If my wife is out of the country for an extended trip, am I required to light Shabbat candles in the house if I am home alone? Does it matter how long she is going to be away? Or that the time difference between her and me is five hours?

  • As this is for you a practical question, please CYLOR rather than relying on what you read on this site.
    – msh210
    Oct 27, 2011 at 22:42
  • My wife is a doctor, and in residency she frequently came home late enough Friday night that I did the lighting for us.
    – Ze'ev
    Aug 23, 2012 at 19:12
  • Related: judaism.stackexchange.com/questions/36318/…
    – Shmuel
    Apr 17, 2014 at 22:36

1 Answer 1


Of course, as the comment notes, consult your local Orthodox rabbi.

But see here for a halacha sheet shown before and approved by Rav Shternbuch:

If one’s wife is not home must the husband light the candles?

Seeing that men are obligated to light Shabbos candles as much as women are, if the wife is not present it is up to the husband to light the Shabbos candles.

To proffer a reason: The purpose of lighting candles is kavod shabbat, shalom bayit, and oneg shabbat. (See here.) To cite a definition of the last item:

Tosefos tell us that the Shabbos meal should be in the presence of the candles, for that is oneg Shabbos.

If so, if a man's wife is away, he still has this obligation of lighting the candles.

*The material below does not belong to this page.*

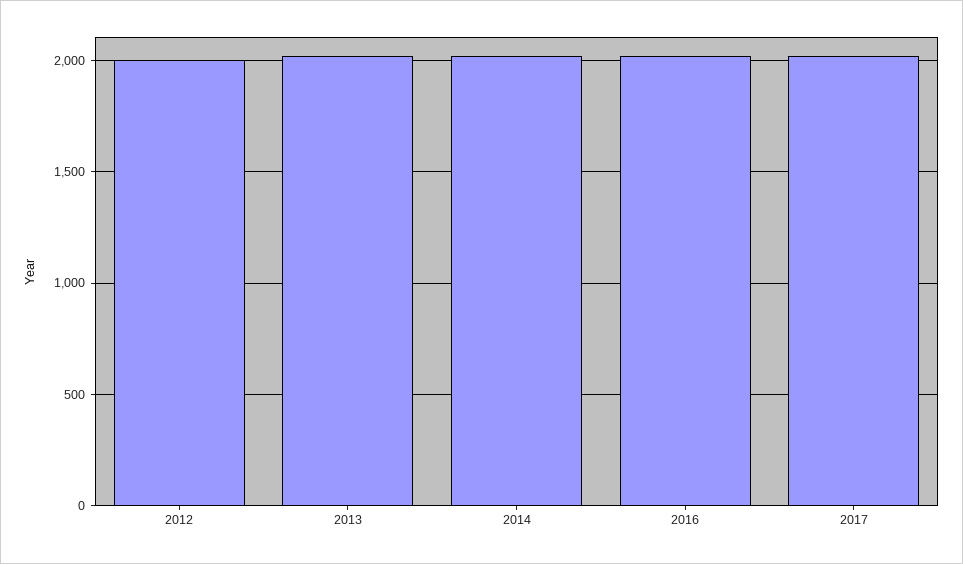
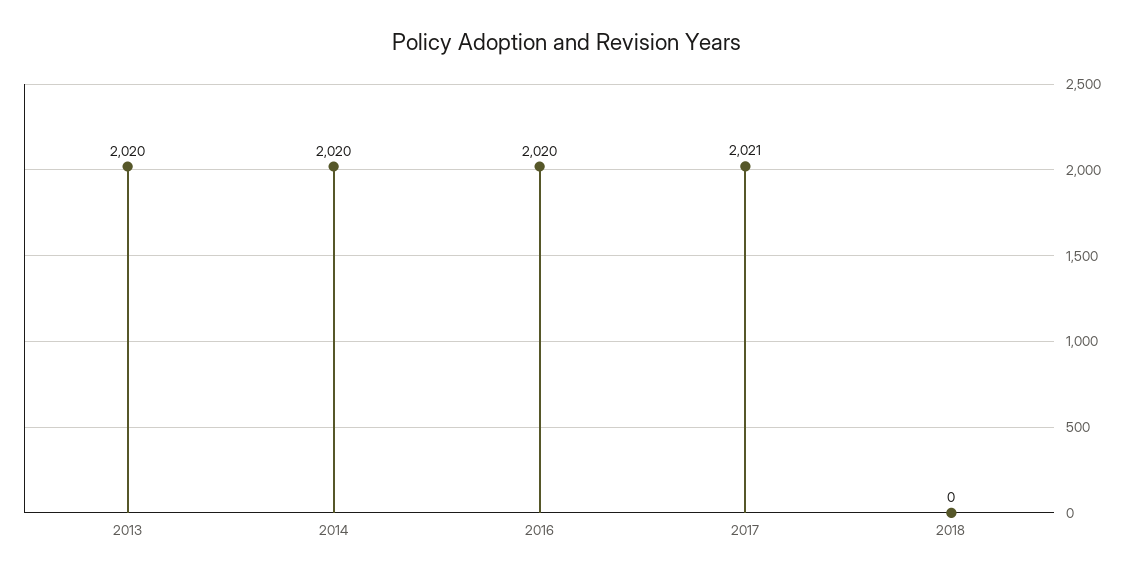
2012: 2000 -> none
2018: none -> 0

See also this, from Rabbi Doniel Neustadt:

If one's wife is not home for Shabbos, it is preferable that the husband himself light candles and not one of the daughters (8)

Footnote 8 reads:

8 Oral ruling by Harav M. Feinstein (quoted in The Radiance of Shabbos pg. 7); Shmiras Shabbos K'hilchasa 43:fn46.

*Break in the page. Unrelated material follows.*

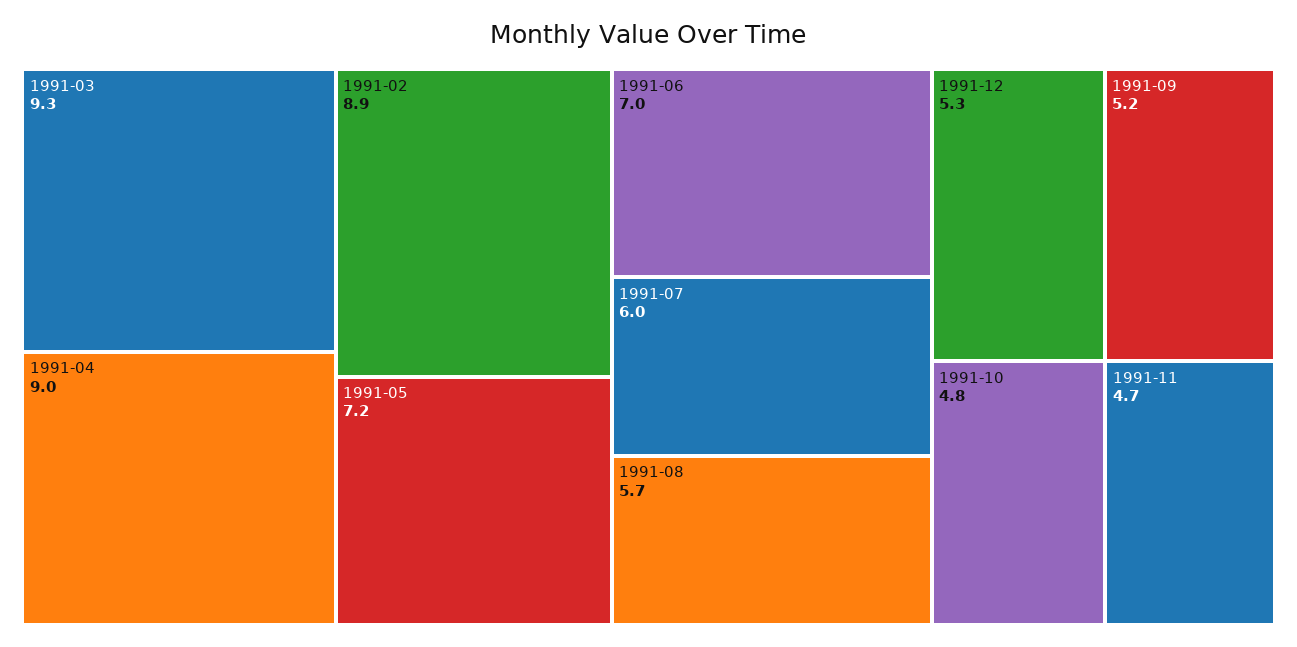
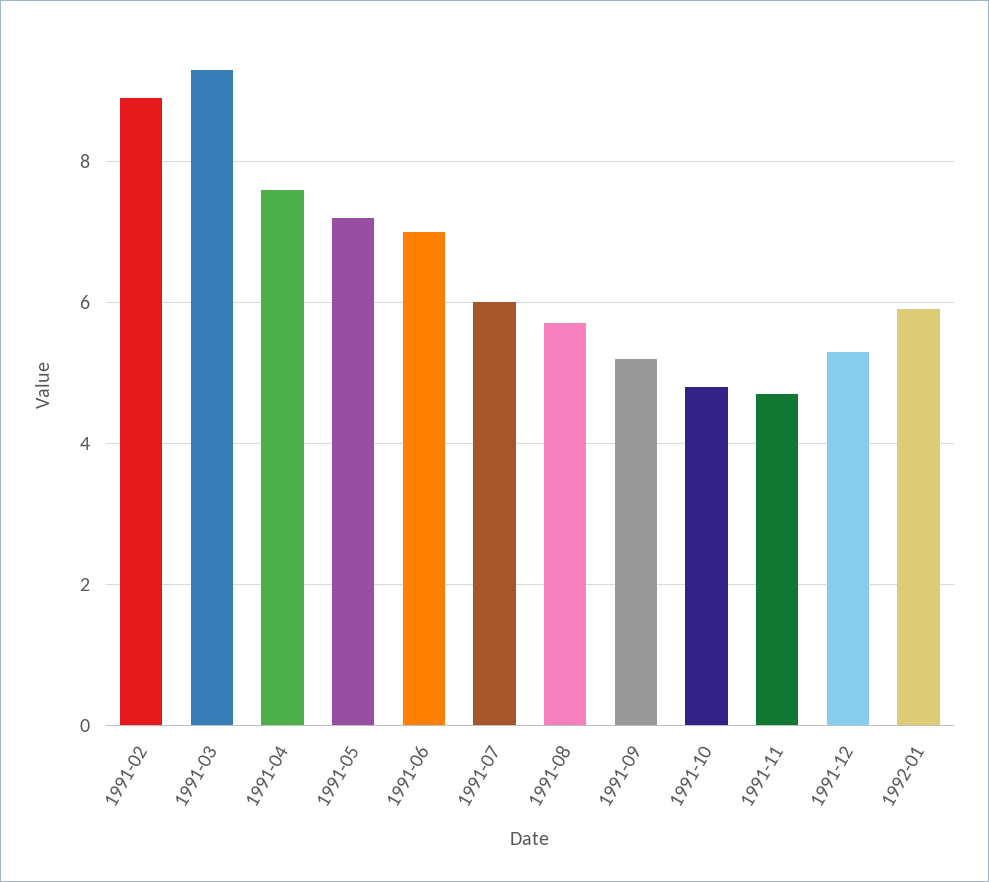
1991-04: 9 -> 7.5
1992-01: none -> 6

No distinction was made between the wife lighting or not lighting elsewhere.

  • 2
    The basic reason given for why women usually light is: "they're usually home and in charge of what's going on in the house." But if she's away, the obligation still stands on whomever's home.
    – Shalom
    Oct 28, 2011 at 0:13
  • 1
    But the example given on that Web page is one of a woman in the hospital. She'd not be lighting. Perhaps the halacha would be different if she's lighting where she is. (I'll grant you that the halacha is probably the same, since the man, too, needs k'vod Shabas, shalom bayis, and oneg. But the halacha you quote from that Web page is not a great source for this question IMO.)
    – msh210
    Oct 28, 2011 at 0:24
  • i agree that one could read it like that, but I don't think that was the intent. It was first to answer the question and then to go on to that tangent. Oct 28, 2011 at 1:21
  • True: plus, the additional source you've now added is clearer.